2. A busca por essa coerência (ou essa criação feita contra o próprio passado) é, porém, muitas vezes sabotada por instituições artísticas acomodadas e por um mercado de arte que visa o lucro imediato; que rejeitam, por ignorância e aversão ao risco, a irrupção do novo, abrigando-se no conforto do conhecido e do testado. Nesse sentido, a força entrópica que toda invenção artística carrega é contraposta à força conservadora, que busca preservar um mundo ordenado sob convenções que
já não o suportam mais.
3. Se existe cobrança por coerência, portanto, ela é invocada principalmente pelos agenciadores institucionais e econômicos da produção artística já bem colocada no mercado. Para estes agenciadores, é mais cômodo e fácil colecionar e vender o decodificado e consagrado, do que aquilo que resiste a classificações fáceis e que desarruma hierarquias engessadas. No âmbito da valoração simbólica e mercantil de obras artísticas, o novo – a despeito da mítica que o embala – é tratado mais como descendência, do que como invenção, ou, parafraseando Deleuze, mais como ramo de árvore, do que como erva que surge do nada.

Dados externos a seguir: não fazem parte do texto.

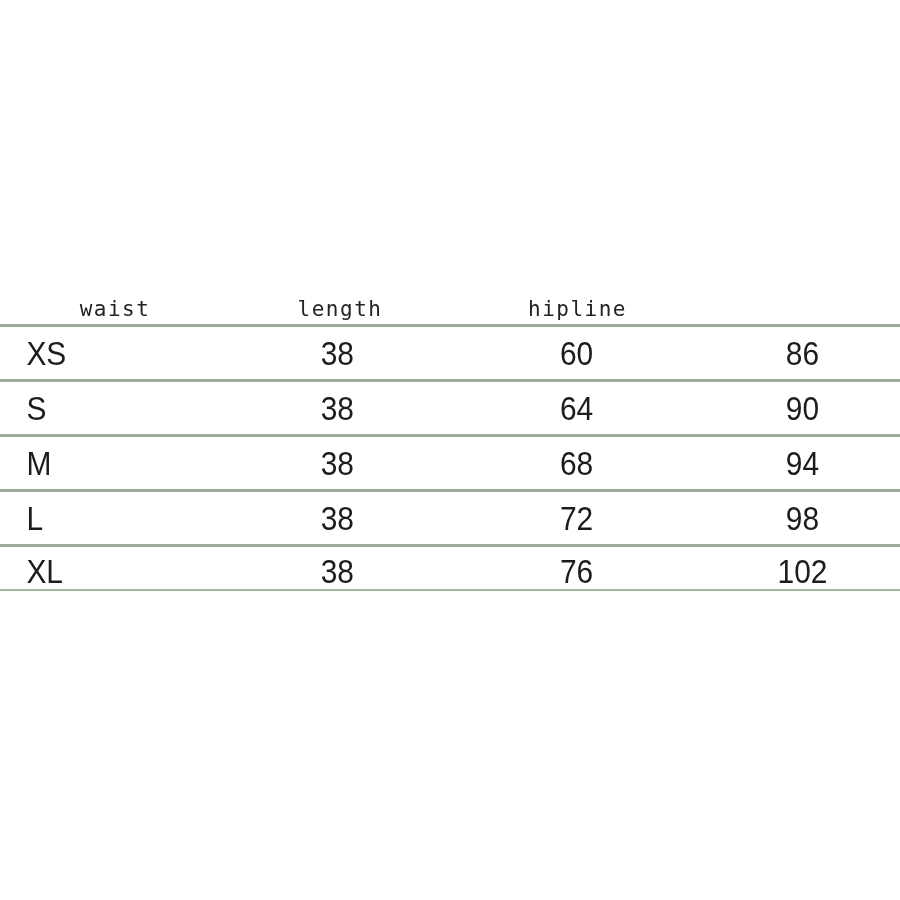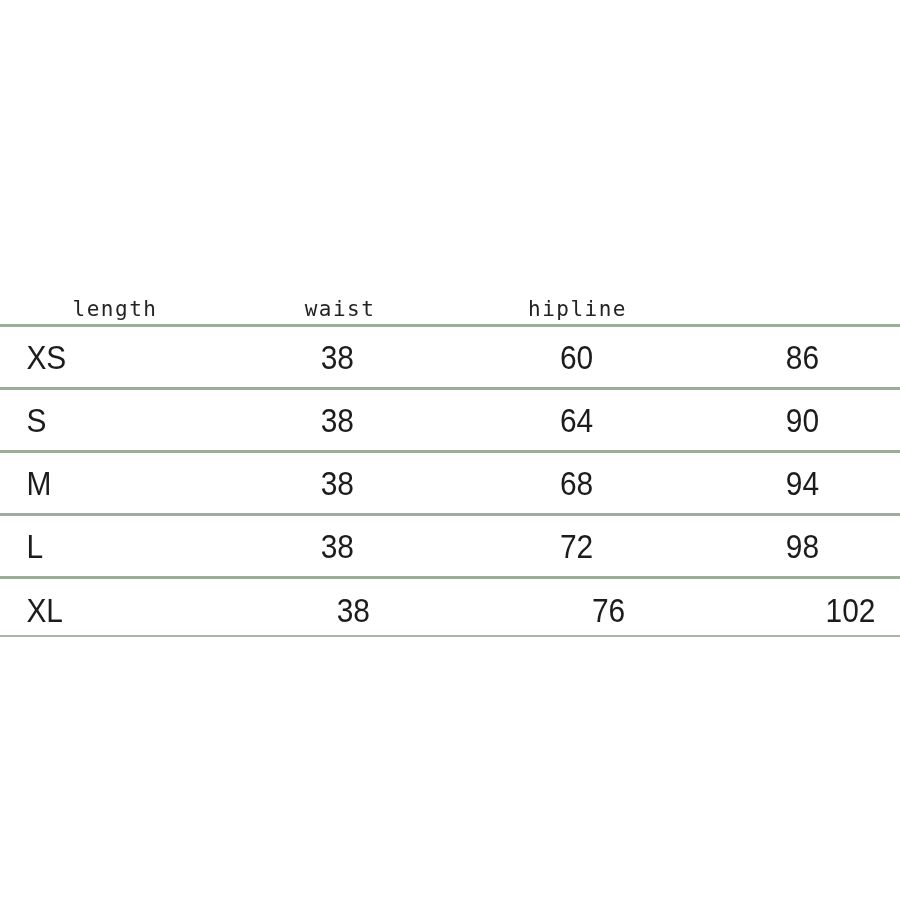"length" div.header-cell { order: before "waist" -> after "waist" }
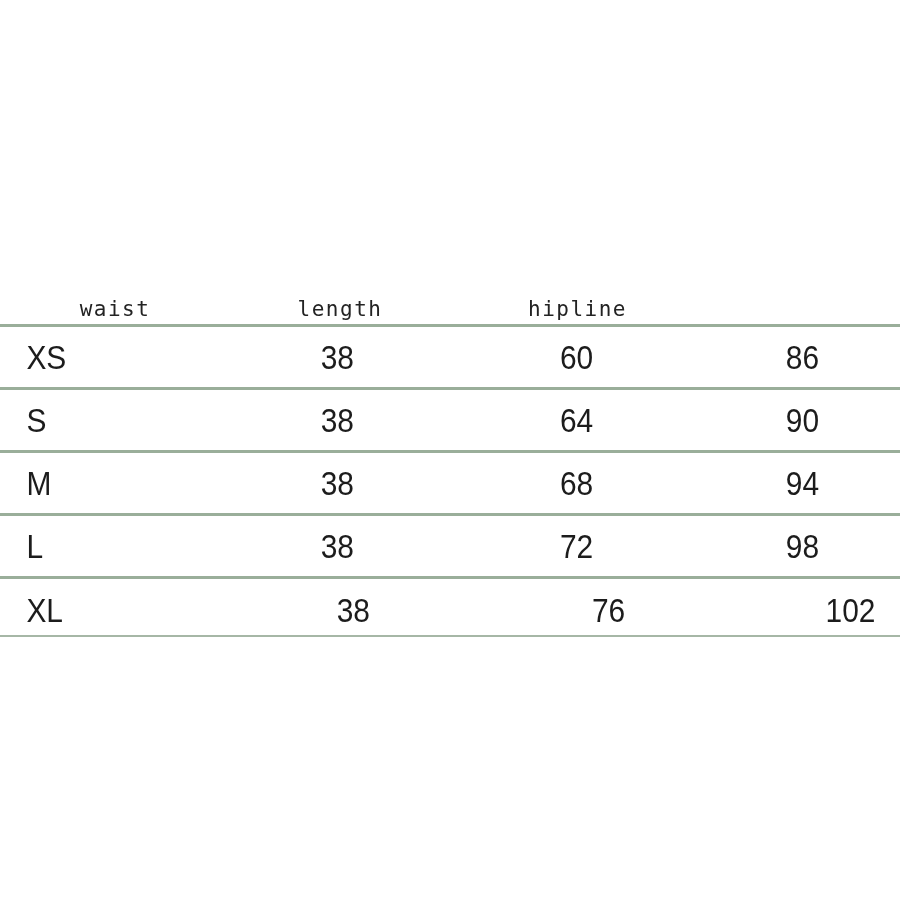"XS" .data-row { height: 60px -> 52px }
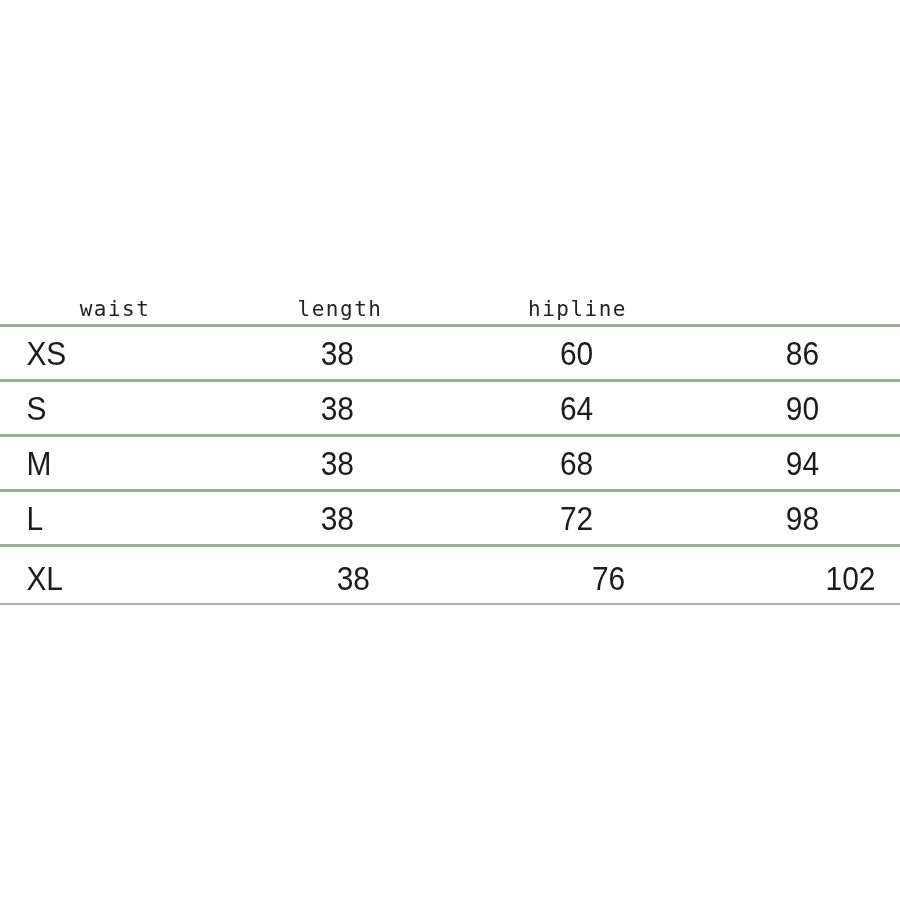"XL" .data-row.last { gap: 16px -> none; height: 56px -> 42px }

4. Quando (e se) críticos e curadores prestam mais atenção na suposta coerência da produção de artistas contemporâneos, em relação àquela feita por eles e por outros no passado, do que nas articulações desorientadoras que porventura esboçam agora, estão olhando menos para um trabalho em progresso e mais, por preguiça, ou pura incapacidade de enxergar, para uma obra que julgam,
erroneamente, estar já acabada.
5. Quando (e se) críticos e curadores buscam a todo custo identificar elementos de ruptura na produção de artistas contemporâneos, porém descuidam de identificar elementos de continuidade e de afirmação desta produção em relação a uma história artística pregressa (destes e de seus pares), estão cedendo ao desejo impossível de livrar-se do passado.
6. Não custa nada lembrar a definição genial de Godard para cultura e arte, na qual a primeira se impõe como regra e a segunda sempre como sua irredutível exceção. E também não custa repetir a obstinação criativa de Beckett, segundo quem a cada fracasso de algo sucede uma nova tentativa e, como resultado, um fracasso ainda melhor. Se há relação entre arte e coerência, talvez estas sejam boas pistas de onde encontrá-la.